A life of pie
B.C. woman bakes works of art, hopes to create a new industry
Jessica Clark-Bojin remembers at one time having a reputation for her lack of cooking skills.
“I couldn’t crack an egg. I was shooed out at family gatherings,” says the Vancouver native, laughing. “I had no experience in a kitchen whatsoever.”
Now Clark-Bojin is shaking up the baking world with her elaborate pie creations, which range from detailed celebrity portraits to towering three-dimensional “pie-scrapers.”
The former filmmaker’s journey from kitchen klutz to pastry pro started with a New Year’s resolution to cut down on sugar in 2016, when she began experimenting with pies to sate her dessert cravings. What began as a creative foray has become a full-time gig.
“It’s the most fun job that I’ve ever had in my life,” she said. “I never thought I’d be doing anything like this.”
Clark-Bojin’s multi-tiered masterpieces include Calvin and Hobbes riding a wagon down a hillside and an Aladdin-themed castle. The self-described science fiction nerd has also concocted a glow-in-the-dark Tron apple pie and Star Wars themed fruit turnovers shaped like Jabba the Hut.
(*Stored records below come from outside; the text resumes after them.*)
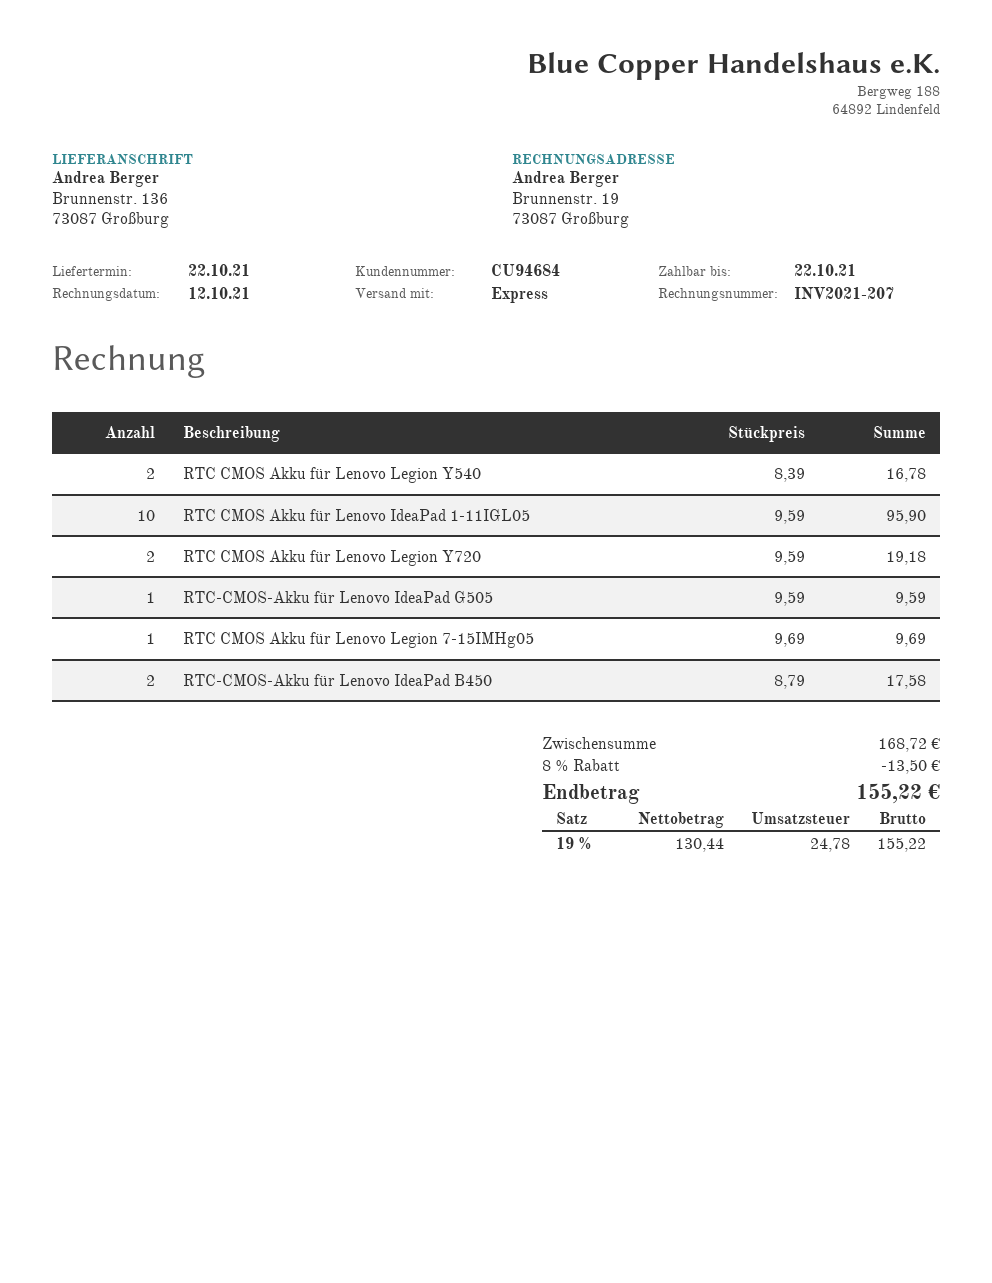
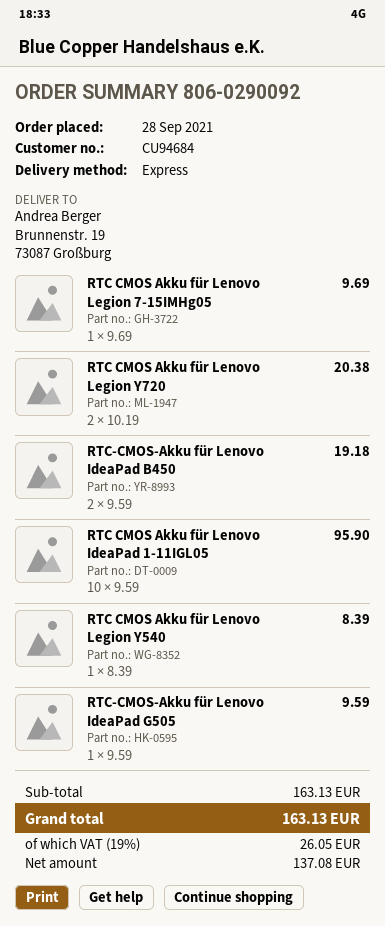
ship to: Brunnenstr. 136, 73087 Großburg -> Brunnenstr. 19, 73087 Großburg
RTC CMOS Akku für Lenovo Legion Y540: 2 x 8.39 = 16.78 -> 1 x 8.39 = 8.39
RTC CMOS Akku für Lenovo Legion Y720: 2 x 9.59 = 19.18 -> 2 x 10.19 = 20.38
RTC-CMOS-Akku für Lenovo IdeaPad B450: 2 x 8.79 = 17.58 -> 2 x 9.59 = 19.18
subtotal: 168.72 -> 163.13
discount: 8% = 13.50 -> none
net: 130.44 -> 137.08
tax: 19% = 24.78 -> 19% = 26.05
total: 155.22 -> 163.13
Along the way, Clark-Bojin has tapped into her science background as a former university physics student to develop new methods and materials. Her innovations include colouring pastry dough, creating pigments that glow in the dark and baking three-dimensional shapes.
“This isn’t cooking. This is chemistry!”
The American talk show The Chew invited Clark-Bojin to New York to present a pie on the show in late 2016, which was followed by an invitation from the Food Network to start making videos
for the cooking channel, she said.
Pies are especially challenging because pastry dough quickly becomes tough when overworked and its inconsistency means it often changes shape unpredictably in the oven, ClarkBojin said.
She said one “aha moment” came while designing an alien face from the sci-fi franchise “Predator,” when Clark-Bojin came up with a method of blending different layers of pastry together, “like modeling clay,” using an egg mixture.